Heather Kirn Lanier said “When I first tried to write about my first baby’s birth, I realized that something was off. She was incredibly small, and we didn’t know why. Doctors and nurses were not just perplexed but judgmental and accusing. Once home, I wrote about their weird treatment in the hospital, but I also realized that, if what I was writing were a work of fiction, it would feel incomplete. A reader would still need to know why the baby was so small. I realized I needed more answers, and I changed doctors for her and we then got a diagnosis for a rare, life-changing syndrome. It was sitting down to write about the birth, postpartum, that made me realize we needed answers.” This journey ultimately also led to Kirn’s memoir, Raising a Rare Girl.
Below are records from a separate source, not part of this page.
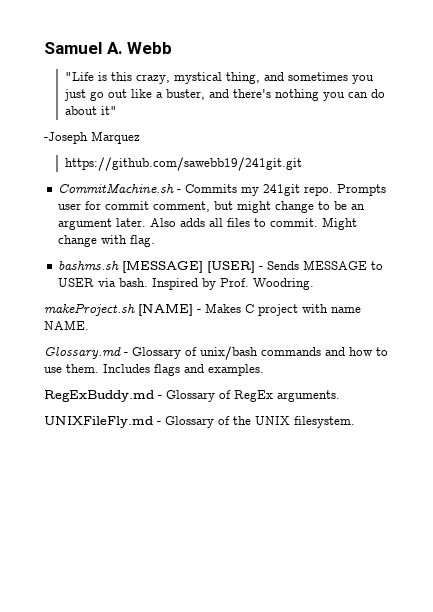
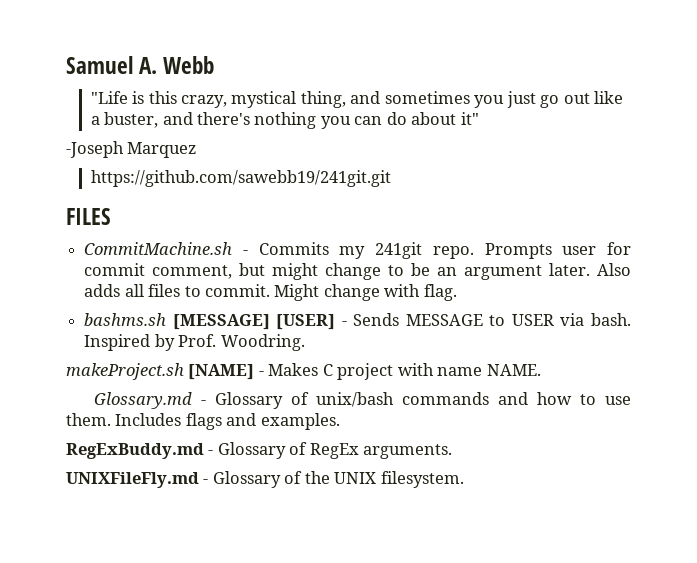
(303, 164) none -> [66,208,111,225] // FILES

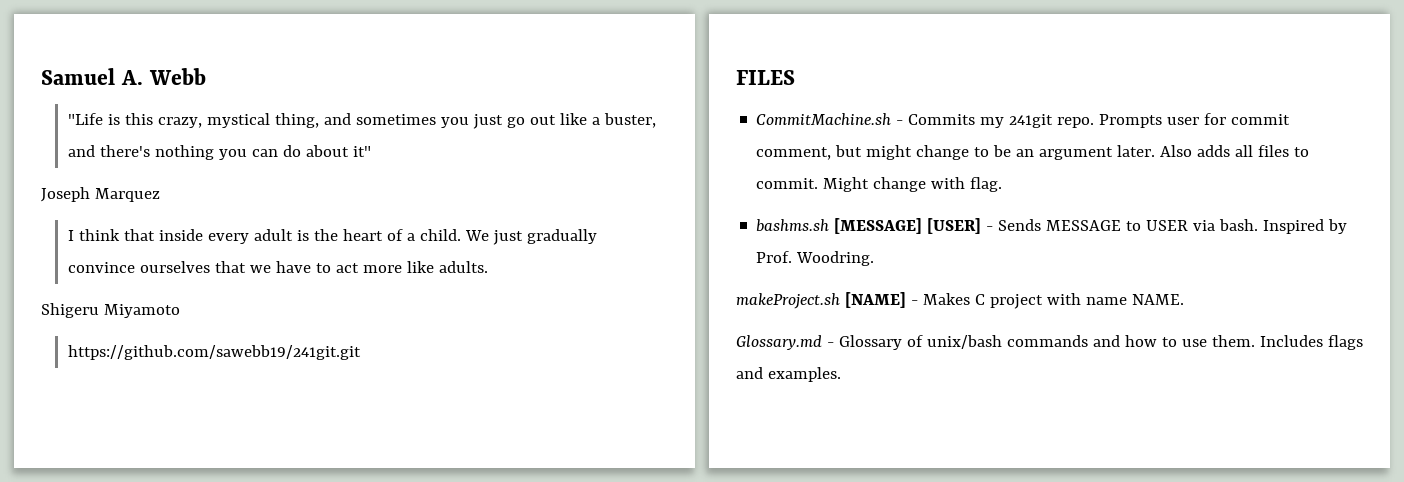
[66,141,124,158] -Joseph -> [41,187,90,202] Joseph
(197, 150) none -> [67,229,597,245] [67,261,488,273] [41,303,180,318] // I think that inside every adult is the heart of a child. We just gradually convince ourselves that we have to act more like adults. // Shigeru Miyamoto
[66,442,453,459] [66,471,464,488] // RegExBuddy.md - Glossary of RegEx arguments. // UNIXFileFly.md - Glossary of the UNIX filesystem. -> (841, 374) none

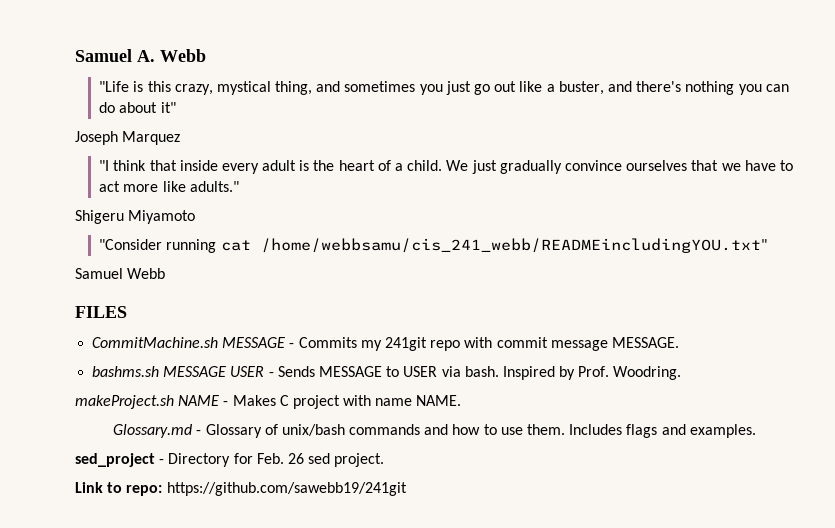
[67,230,74,241] I -> [99,160,110,171] "I
[438,261,488,273] adults. -> [189,181,239,192] adults."
[67,345,361,360] https://github.com/sawebb19/241git.git -> [99,238,767,253] [75,268,166,279] "Consider running cat /home/webbsamu/cis_241_webb/READMEincludingYOU.txt" // Samuel Webb
(892, 119) none -> [222,337,286,348] MESSAGE
[1057,113,1291,128] [756,145,1310,160] [756,177,1003,192] repo. Prompts user for commit comment, but might change to be an argument later. Also adds all files to commit. Might change with flag. -> [430,337,679,351] repo with commit message MESSAGE.
[834,218,982,234] [MESSAGE] [USER] -> [163,366,265,377] MESSAGE USER
[844,292,906,308] [NAME] -> [178,395,220,406] NAME
(841, 374) none -> [75,453,385,467] [75,482,407,496] // sed_project - Directory for Feb. 26 sed project. // Link to repo: https://github.com/sawebb19/241git

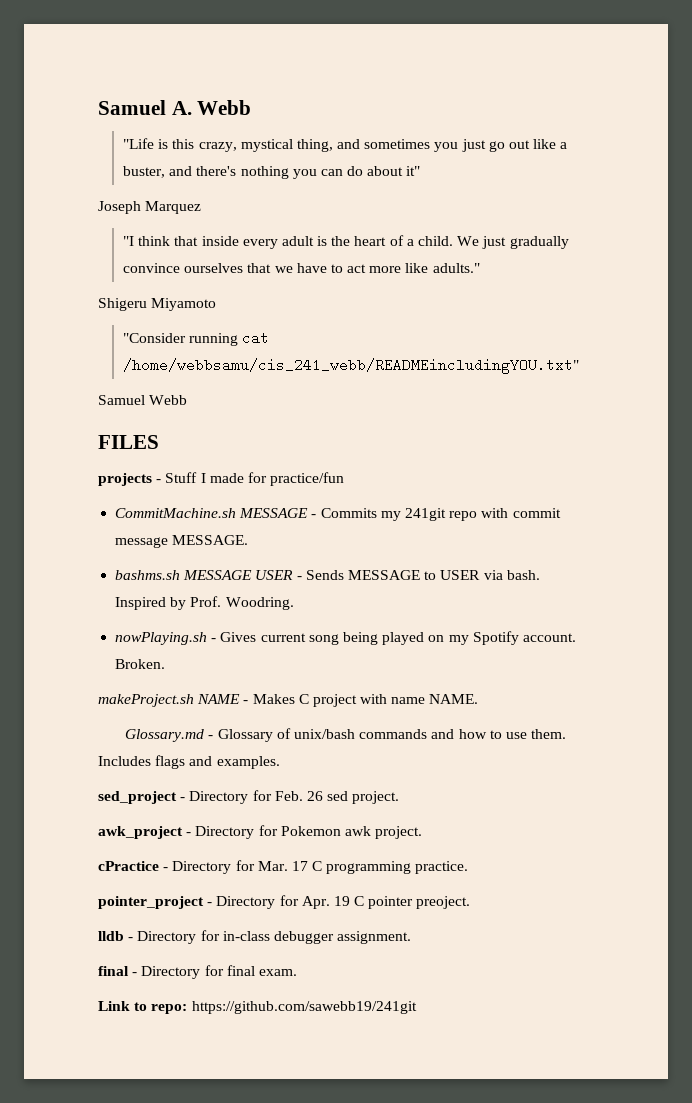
(127, 312) none -> [98,472,345,486] // projects - Stuff I made for practice/fun
(682, 373) none -> [115,631,576,645] [115,659,166,669] // nowPlaying.sh - Gives current song being played on my Spotify account. Broken.
(385, 460) none -> [98,825,423,839] [98,860,469,874] [98,895,471,909] [98,930,412,944] [98,965,297,979] // awk_project - Directory for Pokemon awk project. // cPractice - Directory for Mar. 17 C programming practice. // pointer_project - Directory for Apr. 19 C pointer preoject. // lldb - Directory for in-class debugger assignment. // final - Directory for final exam.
Joan Didion famously said “I write entirely to find out what I'm thinking, what I'm looking at, what I see and what it means. What I want and what I fear.” I love how writing can illuminate our past, our present, our truest path forward.
After we arrived at our new house, the first thing I wanted to do was walk down to the lake. We had chosen a house that wasn’t far from the water, a house that doesn't have the view of my childhood apartment, but is close enough to the lake to hear it at night, to feel it in the air. Our back yard has a gate that leads to a ravine that leads to a small stretch of public beach. The sun was setting as we made our way down the wooded trail, mindful of the thirty foot drop into the ravine to our left. “Are those fireflies?” my husband asked and then I saw them, too, little lights flaring in the dusk like fairies, a touch of magic as the waves grew louder. We ventured down some wobbly stone steps, and there it was: the expanse of Lake Michigan, vast and heaving, tipped pink with sunset. The place I had been dreaming of, writing about, longing for. The place where I began. The place where I want my ashes scattered. There it was, opening its spacious arms, cracking space open within me. Welcoming me and my writing back home.